**Directions**
Beneath this task are records; print exactly the stretch of them from the line with "[82,203,202,219] Semi-supervised ->" through the line with "[749,203,797,219] simply -> (533, 279) none", both ends included.

---------- Records to use ----------

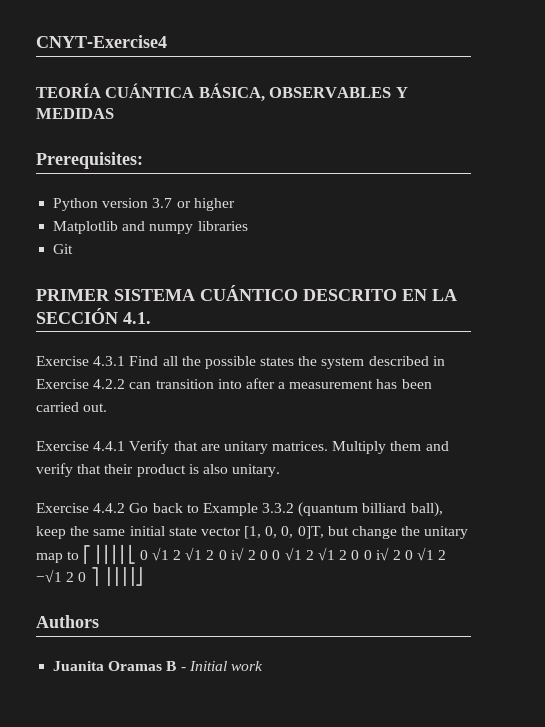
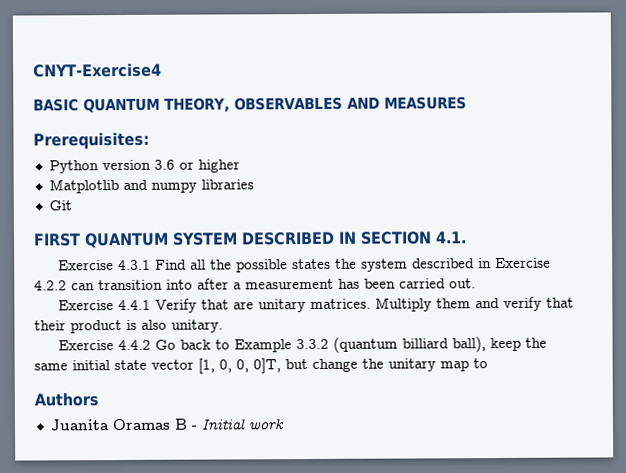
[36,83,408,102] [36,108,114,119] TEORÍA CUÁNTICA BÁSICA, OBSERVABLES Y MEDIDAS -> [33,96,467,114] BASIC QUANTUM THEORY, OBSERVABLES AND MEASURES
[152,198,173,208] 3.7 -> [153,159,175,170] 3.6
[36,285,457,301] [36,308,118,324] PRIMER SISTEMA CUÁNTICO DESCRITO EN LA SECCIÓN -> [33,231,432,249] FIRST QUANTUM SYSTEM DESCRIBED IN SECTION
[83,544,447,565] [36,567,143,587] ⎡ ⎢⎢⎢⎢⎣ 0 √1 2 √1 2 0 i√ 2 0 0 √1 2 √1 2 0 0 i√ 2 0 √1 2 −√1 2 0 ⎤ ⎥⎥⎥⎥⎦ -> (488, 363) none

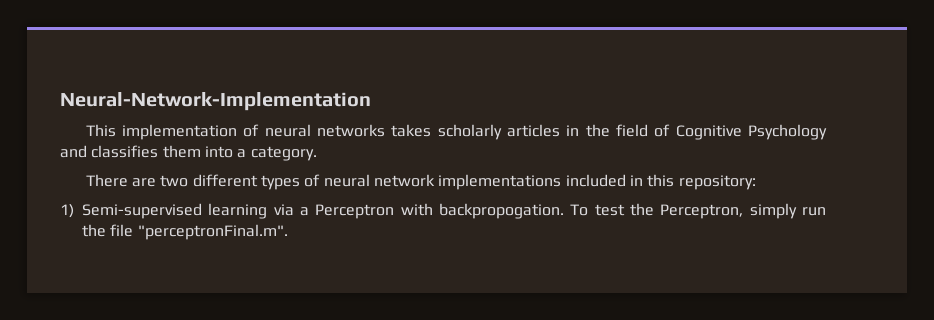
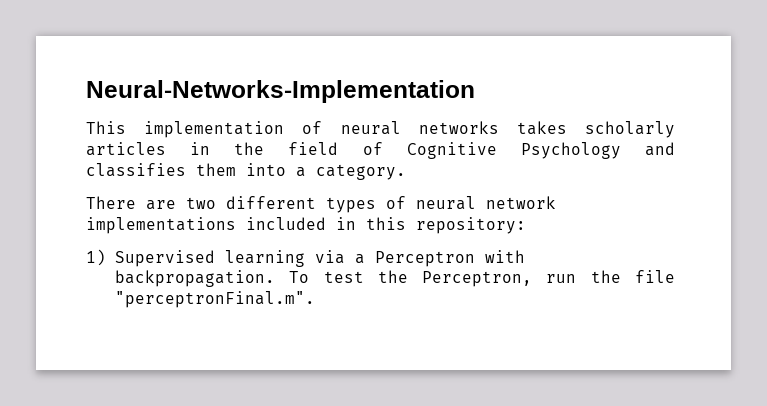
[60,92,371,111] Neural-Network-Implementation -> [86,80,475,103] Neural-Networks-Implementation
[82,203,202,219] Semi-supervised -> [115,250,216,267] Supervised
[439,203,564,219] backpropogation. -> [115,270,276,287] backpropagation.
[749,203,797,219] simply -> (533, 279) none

----------
---------- Records to use ----------

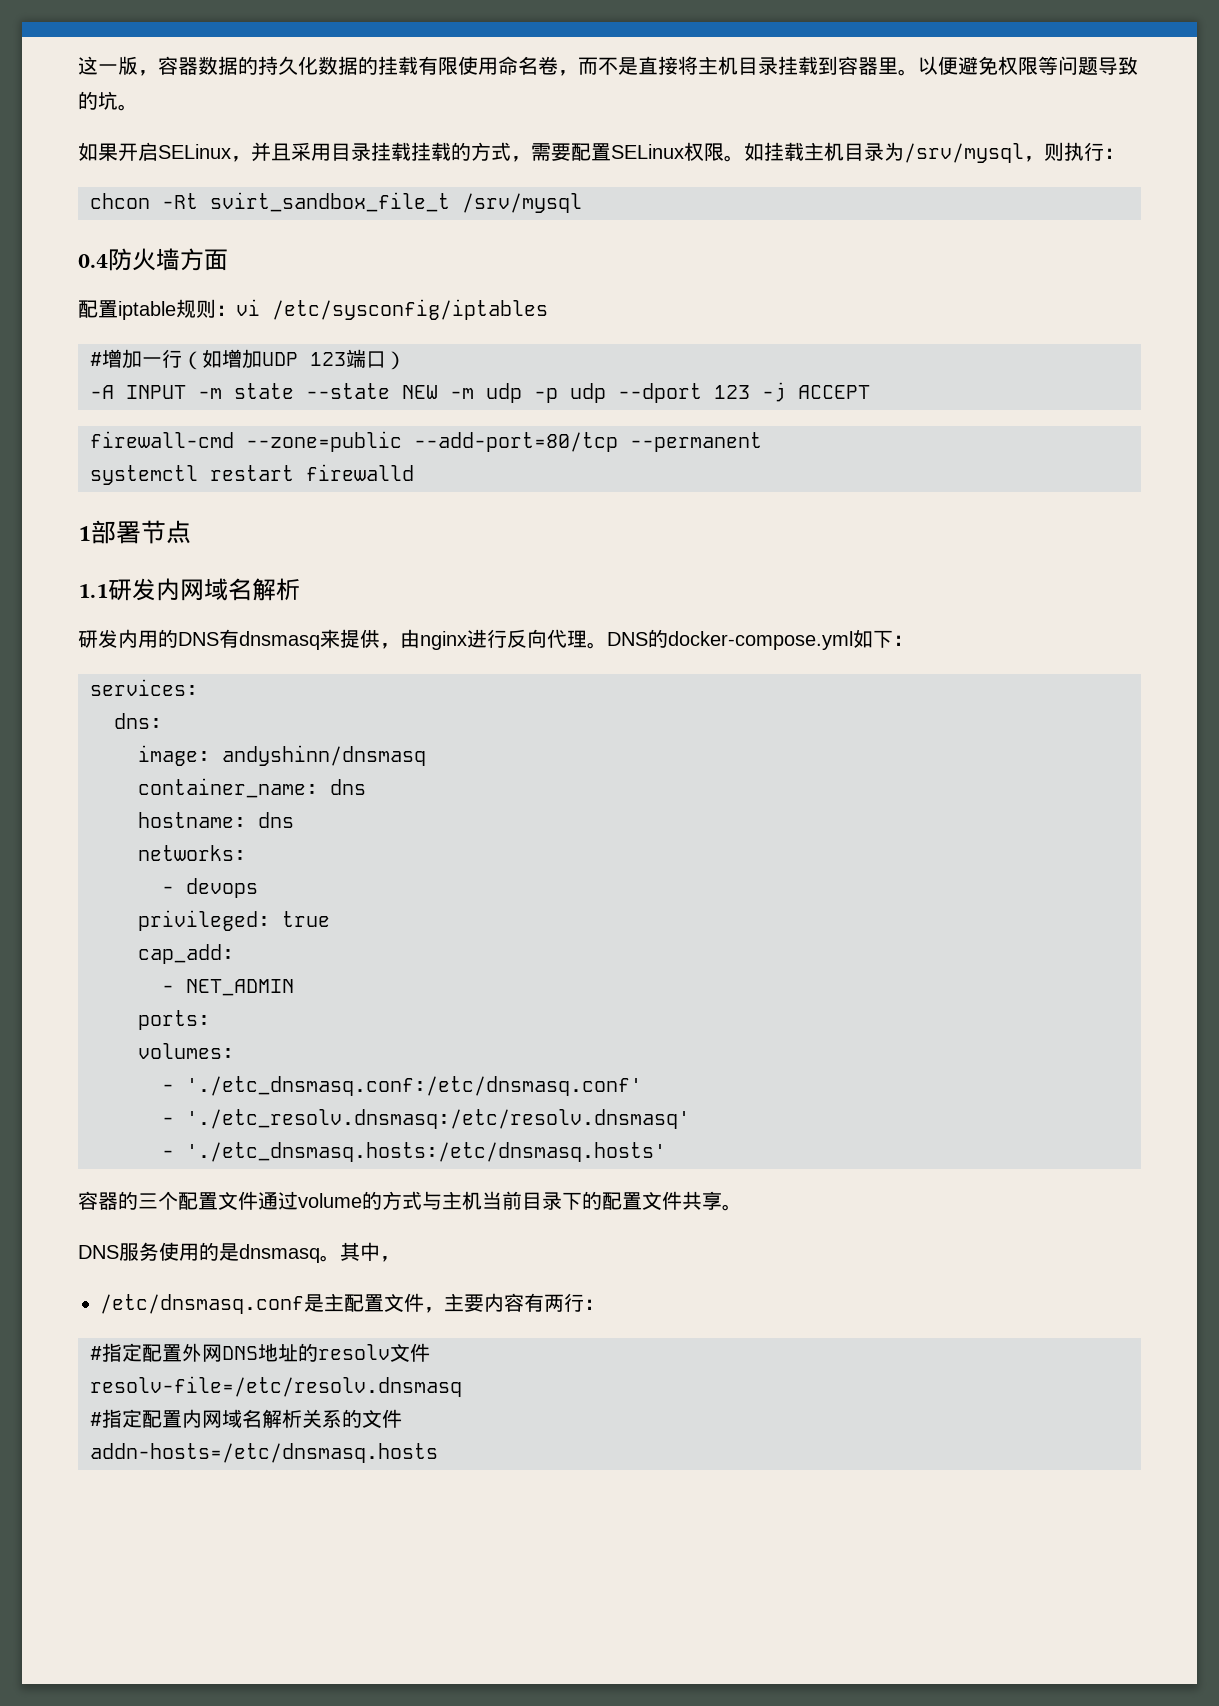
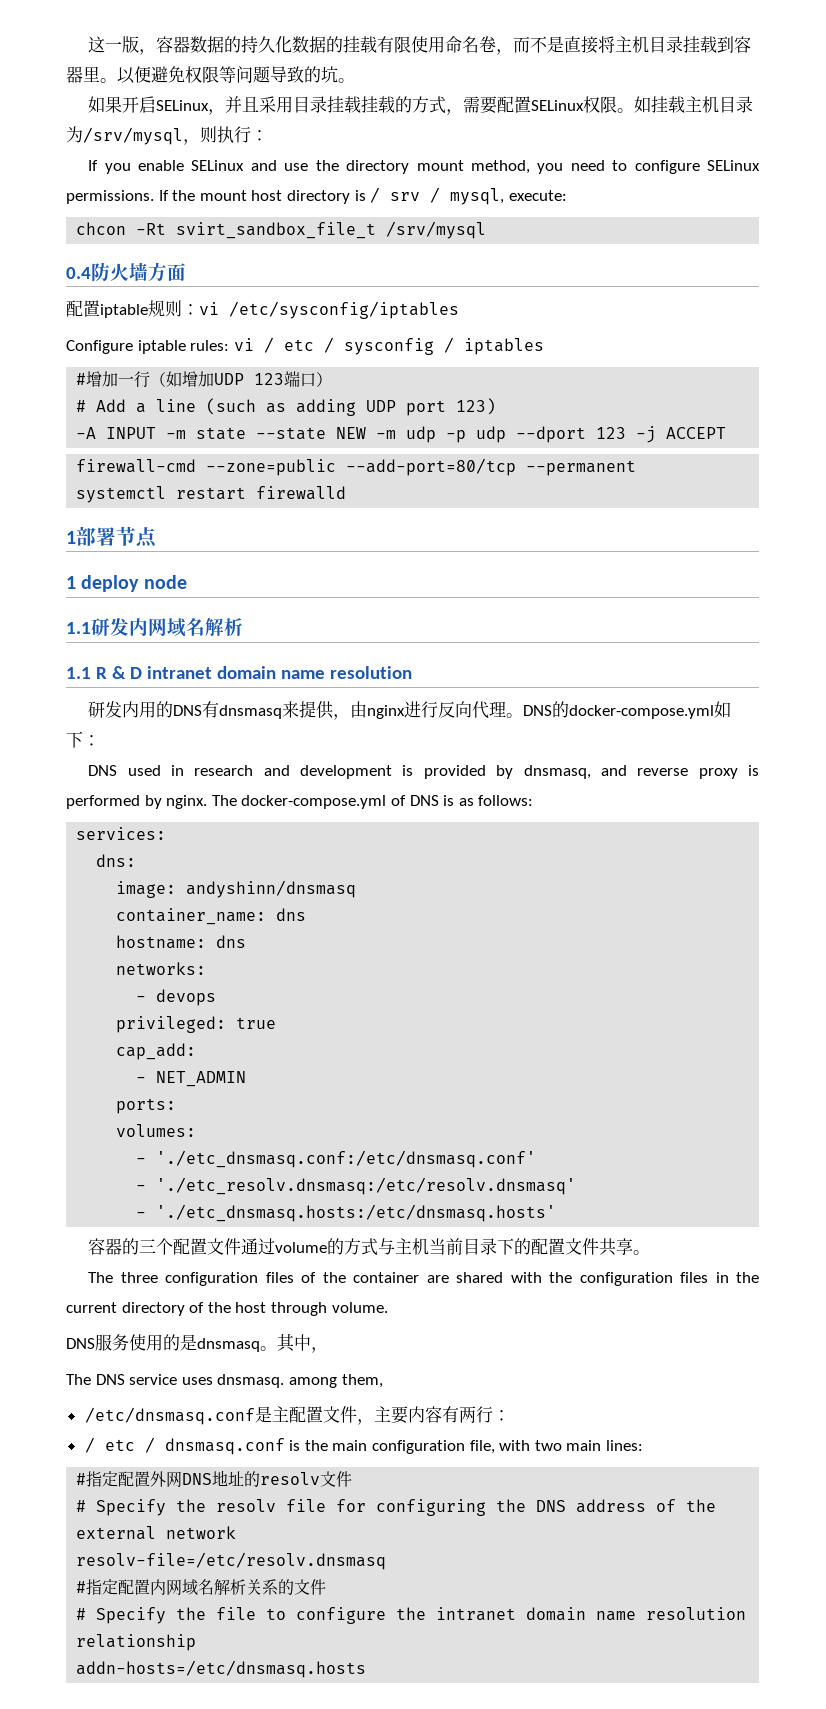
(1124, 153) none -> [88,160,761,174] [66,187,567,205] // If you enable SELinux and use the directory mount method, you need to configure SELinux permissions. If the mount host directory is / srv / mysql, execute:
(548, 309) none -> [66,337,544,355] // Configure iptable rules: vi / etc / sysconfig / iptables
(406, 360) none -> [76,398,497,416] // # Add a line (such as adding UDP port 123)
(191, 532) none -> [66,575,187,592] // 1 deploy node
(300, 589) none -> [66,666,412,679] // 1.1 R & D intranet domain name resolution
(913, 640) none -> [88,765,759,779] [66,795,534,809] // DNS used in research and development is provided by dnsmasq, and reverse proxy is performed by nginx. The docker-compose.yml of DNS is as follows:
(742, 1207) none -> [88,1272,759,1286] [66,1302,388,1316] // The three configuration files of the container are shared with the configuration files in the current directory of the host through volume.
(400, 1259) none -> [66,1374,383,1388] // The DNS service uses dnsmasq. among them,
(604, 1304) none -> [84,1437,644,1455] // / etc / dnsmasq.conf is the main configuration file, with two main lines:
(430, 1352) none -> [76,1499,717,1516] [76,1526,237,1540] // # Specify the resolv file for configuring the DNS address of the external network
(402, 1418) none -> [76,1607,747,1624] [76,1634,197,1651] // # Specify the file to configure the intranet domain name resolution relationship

----------

**Response to this exercise**
[82,203,202,219] Semi-supervised -> [115,250,216,267] Supervised
[439,203,564,219] backpropogation. -> [115,270,276,287] backpropagation.
[749,203,797,219] simply -> (533, 279) none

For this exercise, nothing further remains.